Doesn't that give them the power to regulate anything they wanted? Anything you want to grow, or produce, or make, at all, Congress can make illegal, and then claim they have authority to make it illegal because, since it's illegal, producing it will create an illicit interstate commerce...

14
by Revenge of the NURBS (not verified) :: Wed, 08/21/2013 - 11:56am

"hopefully this suspension will serve as a wake-up call"

This, to me, is the big takeaway from this episode. Miller is at a crossroads. He's one screw-up away from a one year suspension. I'm not a Bronco fan, but I'd hate to see him throw away a possible HOF career, and many millions of dollars, over something so stupid.

24
by drobviousso :: Wed, 08/21/2013 - 5:24pm

I'd hate to see an exciting player be forced to sit out for a year for off-field activities just to satisfy some moral scolds (not calling you one, Revenge).

26
by t.d. :: Thu, 08/22/2013 - 3:16am

yeah, this

38
by DragonPie (not verified) :: Sat, 08/24/2013 - 11:00am

I'm of the opinion that marijuana should be removed from the elicit substance list.

That said, even as a Broncos fan, the man is being paid millions of dollars to not toke up. If he wants a hall of fame career, he should be able to abide by this stipulation. I mean, all the power to Ricky Williams, but unless marijuana means something religious to him or is the only option of medical relief that will work for him, I think he should have enough willpower to give up herb while he's playing.

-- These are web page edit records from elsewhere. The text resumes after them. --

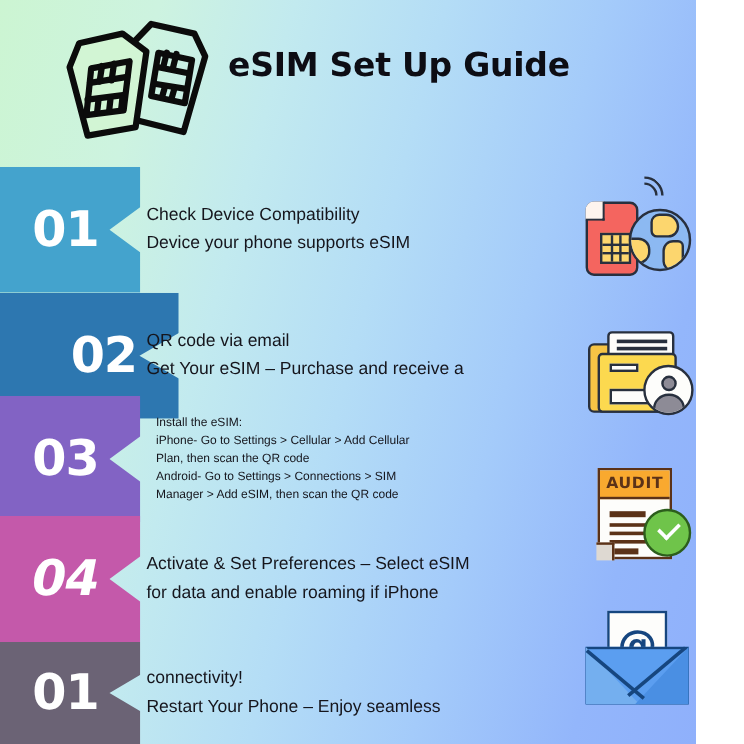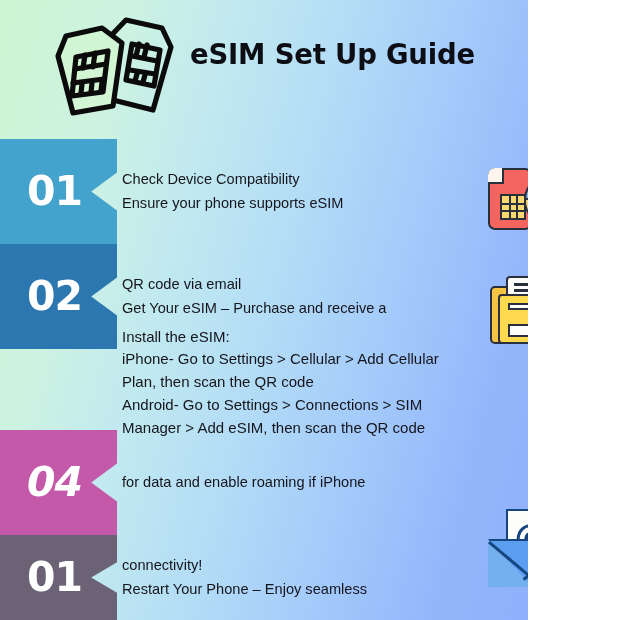--- a/index.html
+++ b/index.html
@@ -6,7 +6,7 @@
   body{width:620px;height:620px;overflow:hidden;font-family:"Liberation Sans",sans-serif;}
 
   #infographic{
-    position:relative;width:528px;height:620px;
+    position:relative;width:580px;height:620px;
     background:linear-gradient(105deg,#ccf5d2 0%,#cdf3e0 18%,#c2eaef 33%,#b4ddf6 50%,#a4cbfa 68%,#93b6fb 86%,#8fb0fb 100%);
     overflow:hidden;
   }

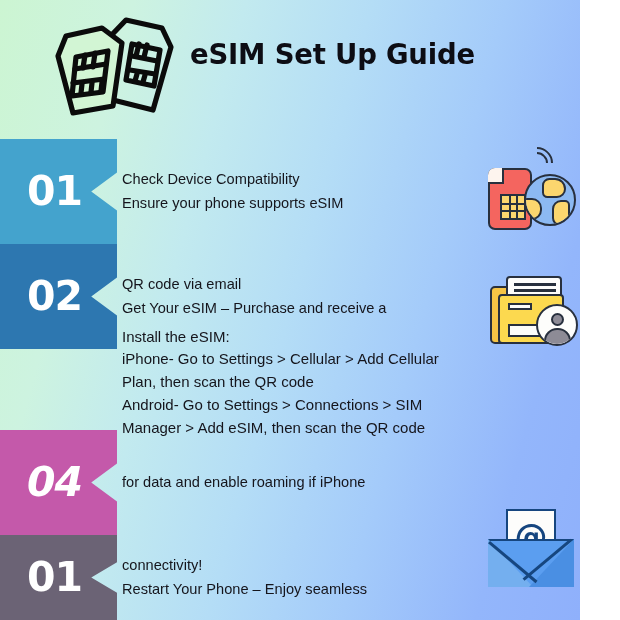--- a/index.html
+++ b/index.html
@@ -136,7 +136,7 @@
     </div>
     <div class="step-text">
       <span class="line">Check Device Compatibility</span>
-      <span class="line">Ensure your phone supports eSIM</span>
+      <span class="line">Device your phone supports eSIM</span>
     </div>
   </div>
 

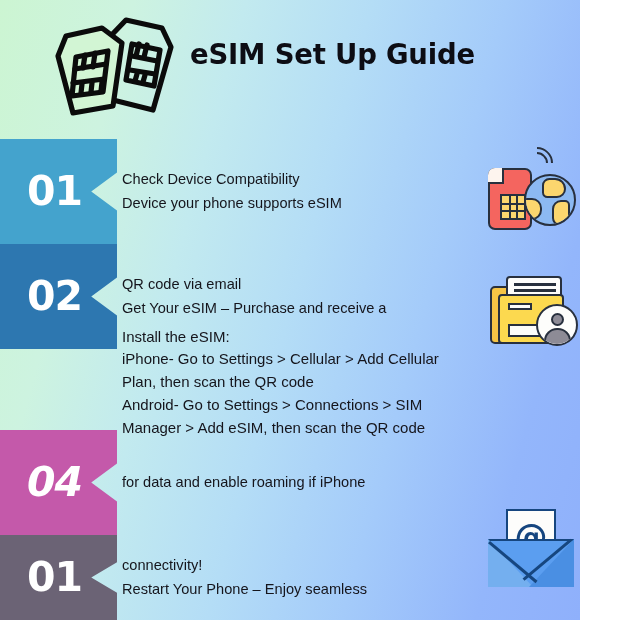--- a/index.html
+++ b/index.html
@@ -141,7 +141,7 @@
   </div>
 
   <div class="step-row" style="top:244px;height:105px;">
-    <div class="num-block" style="background:#2d77b0;">
+    <div class="num-block" style="background:#2d77b0;padding-left:32px;">
       <span class="num-text">02</span>
     </div>
     <div class="step-text">

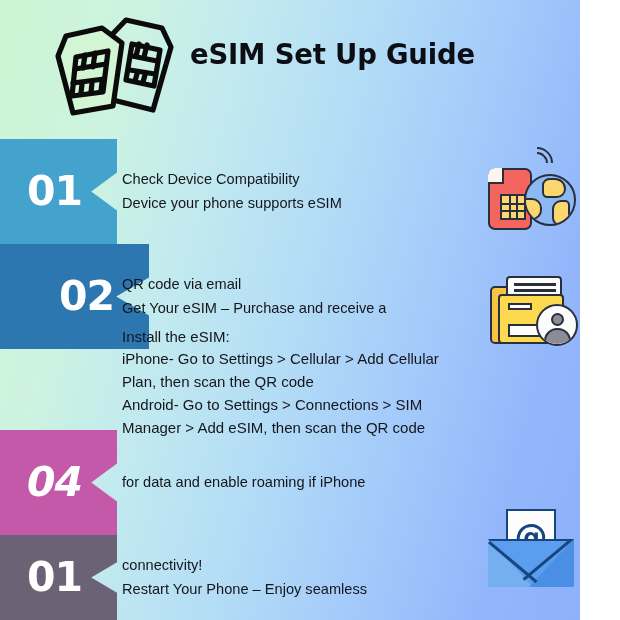--- a/index.html
+++ b/index.html
@@ -151,7 +151,7 @@
   </div>
 
   <div class="step-row" style="top:330px;height:105px;">
-    <div class="step-text" style="font-size:15px;line-height:1.52;">
+    <div class="step-text" style="font-size:10px;line-height:1.52;margin-left:8px;">
       <span class="line">Install the eSIM:</span>
       <span class="line">iPhone- Go to Settings &gt; Cellular &gt; Add Cellular</span>
       <span class="line">Plan, then scan the QR code</span>

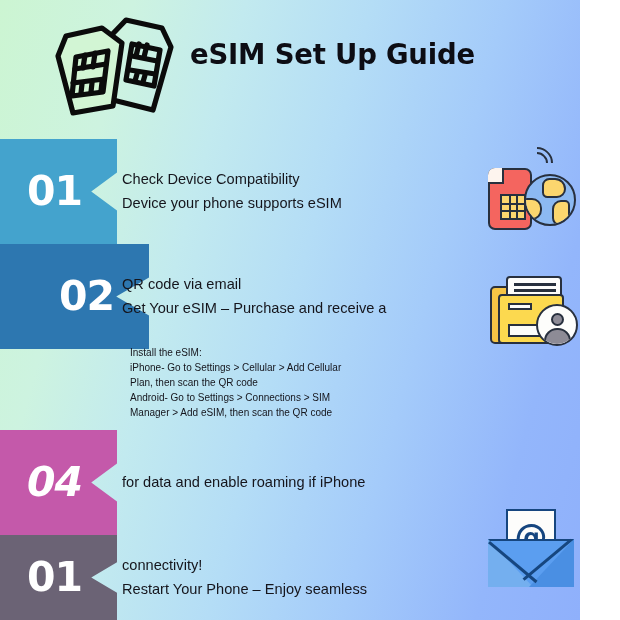--- a/index.html
+++ b/index.html
@@ -151,6 +151,9 @@
   </div>
 
   <div class="step-row" style="top:330px;height:105px;">
+    <div class="num-block" style="background:#8263c4;">
+      <span class="num-text">03</span>
+    </div>
     <div class="step-text" style="font-size:10px;line-height:1.52;margin-left:8px;">
       <span class="line">Install the eSIM:</span>
       <span class="line">iPhone- Go to Settings &gt; Cellular &gt; Add Cellular</span>

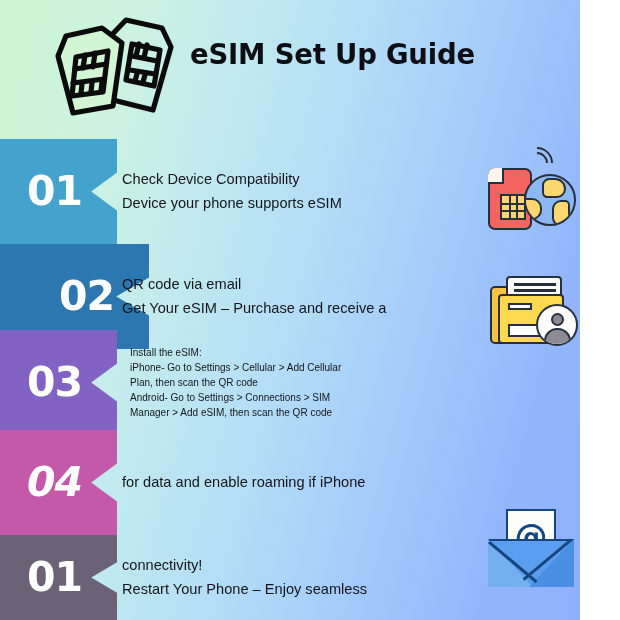--- a/index.html
+++ b/index.html
@@ -216,6 +216,18 @@
     </div>
   </div>
 
+  <div class="icon-wrap" style="left:486px;top:382px;">
+    <div class="ad-doc">
+      <div class="ad-hdr">AUDIT</div>
+      <div class="ad-line" style="top:34px;width:30px;height:5px;"></div>
+      <div class="ad-line" style="top:44px;width:44px;"></div>
+      <div class="ad-line" style="top:51px;width:44px;"></div>
+      <div class="ad-line" style="top:58px;width:44px;"></div>
+      <div class="ad-line" style="top:65px;width:24px;height:5px;"></div>
+      <div class="ad-fold"></div>
+    </div>
+    <div class="ad-check"></div>
+  </div>
 
   <div class="icon-wrap" style="left:484px;top:505px;">
     <div class="en-letter">@</div>

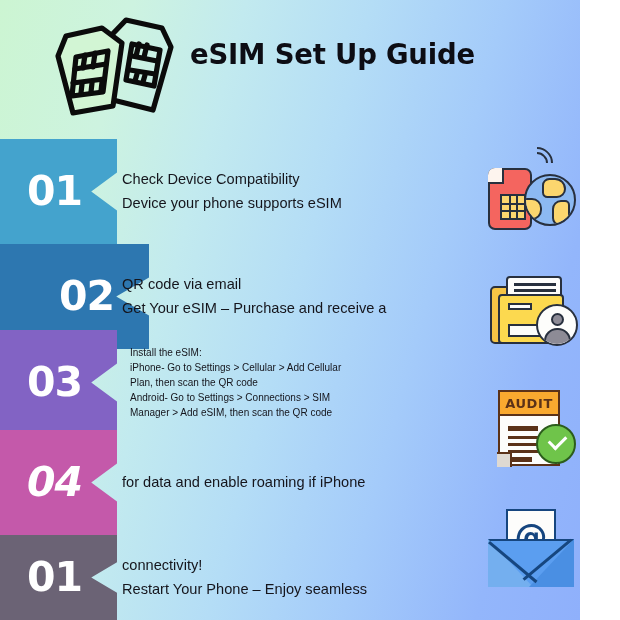--- a/index.html
+++ b/index.html
@@ -168,6 +168,7 @@
       <span class="num-text">04</span>
     </div>
     <div class="step-text">
+      <span class="line">Activate &amp; Set Preferences – Select eSIM</span>
       <span class="line">for data and enable roaming if iPhone</span>
     </div>
   </div>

But, whatever, football is only a game and while I love watching him play, he owes me nothing and his priorities are his priorities. Hopefully, he doesn't take for granted the opportunity that he has to be a top of the line NFL talent.

But, yeah, policy wise, I'd love it if the NFL took the lead in decriminalizing marijuana which has no business being illegal. Oh, also, we should end the war on drugs entirely.

25
by Anonymous99999 (not verified) :: Wed, 08/21/2013 - 6:30pm

Who else could challenge the Cos unless its New England trying to revert to peak 2010 form without 2 TEs who made it possible? I see a loss against Dallas since he's never won there as a visitor, possibly, but Manning already exorcised the San Diego demons last year. Same result, here. 15-1 or 14-2, with an errant loss in the later part of the season, maybe in Houston which makes them rest starters for playoffs in Week 17.

39
by DragonPie (not verified) :: Sat, 08/24/2013 - 11:04am

Wow! I wish I had your optimism.

I mean, yeah, I'm hoping that Denver goes at least 4-2 in those first six games, but even if Denver is the superior teams even without Miller, we all know that this increases the chance of an upset in each and every one of those games. Expecting 14-2 or 15-1 is just ridiculous. Sure, it could happen if things bounce the right way, but expecting it is a different matter altogether.

35
by Bobman :: Thu, 08/22/2013 - 6:21pm

The hell with Miller and pot laws, all I have to say is: Mr. Manning, welcome to the first six years of your career. Please wear one of those weight lifting belts when you play so you don't throw out your back carrying the team. And when the D allows the opponents to take a 35-33 lead late in the 4th quarter and you press too hard while playing behind a 4th string center and throw a pick, remember, it's all your fault.